For once, however, he was not alone in the cavern. It was warmer than it usually was, heat emanating from the back which shouldn't have been there. As he looked for the source of the strange heat he saw the animal that stalked from the depths of the cave. It was like a dog, but its features were sharper and leaner. A fox?  But foxes weren’t supposed to be midnight blue with crimson eyes.

And they weren’t supposed to talk.

“Hello dear nephew.”

Wren's mind raced. There were too many strange things happening today. 

“Nephew?  Honored spirit, my grandparents are all mortal beings.”

It replied in a singsong voice.

“I am the mountain’s daughter, born and raised. 

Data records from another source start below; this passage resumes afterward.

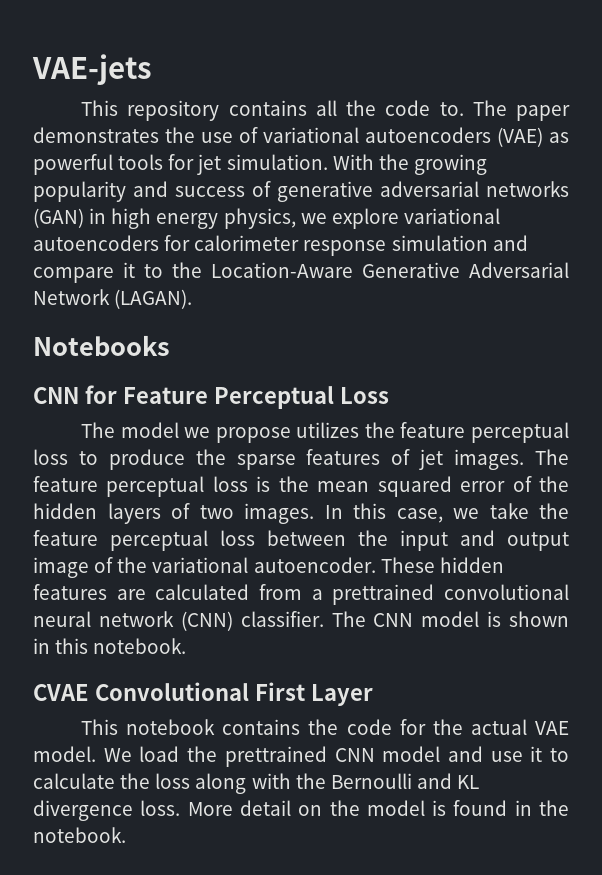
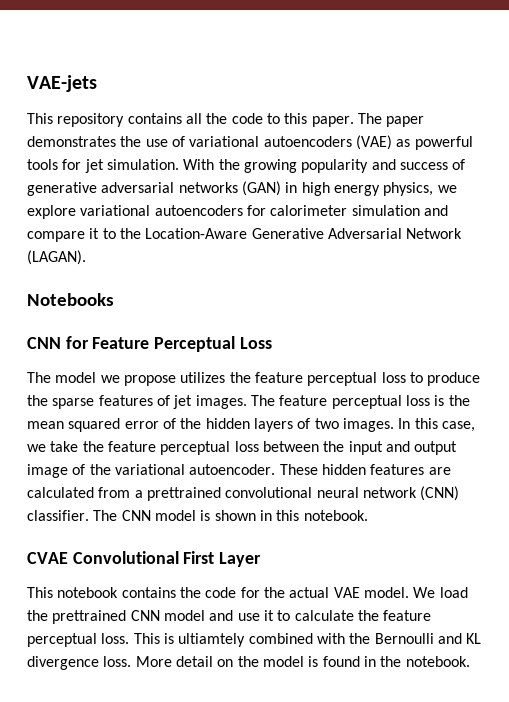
[439,102,464,116] to. -> [266,113,354,127] to this paper.
[303,240,387,256] response -> (348, 210) none
[155,773,247,794] loss along -> [383,610,432,621] [27,633,313,647] feature perceptual loss. This is ultiamtely combined

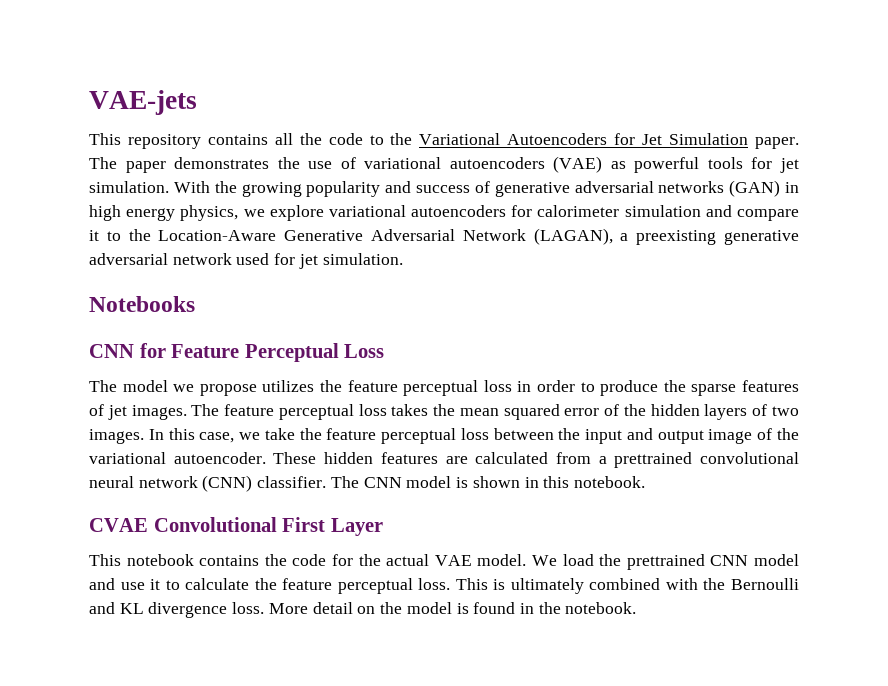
[284,113,308,124] this -> [390,133,749,145] the Variational Autoencoders for Jet Simulation
[27,250,86,265] (LAGAN). -> [533,228,799,245] [89,253,403,269] (LAGAN), a preexisting generative adversarial network used for jet simulation.
(406, 377) none -> [517,380,575,392] in order
[434,395,445,406] is -> [391,404,429,416] takes
[178,633,246,647] ultiamtely -> [510,578,584,594] ultimately

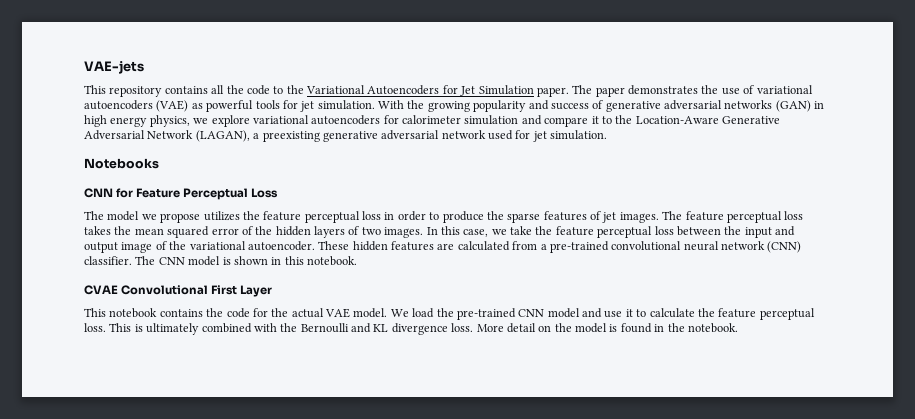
[614,452,693,468] prettrained -> [549,241,609,253] pre-trained
[626,554,705,570] prettrained -> [456,308,516,320] pre-trained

 Your blood makes kin till end of days.”

Wren was terrified.  Going to the Nemean school would have given him an opportunity to have a tiny chance of learning magic, and today he had seen not one but two people use it, one of whom he had known all his life and the other a complete stranger.  And then he had a being from legend talk to him, pure magic made manifest.

Then From the Darkness Deep it Came.

Vicious Teeth and Eyes Untamed.

Its Mouth a Grin it's Body long

And now it Spoke in Manic Song

"Just now you see the truth of me.

A spirit who stole a Fox's husk

And in my eyes are prophecy

Visions from the God of Dusk

Today you met a stranger stranger

Than any you have seen or read

They will put your friend in mortal danger

Kings and Queens will want his head”

A spirit, a creature not seen since Beowulf roamed the land.  A creature known to never lie, but always hide to truth.  The tricksters of an age when humanity lived in fear.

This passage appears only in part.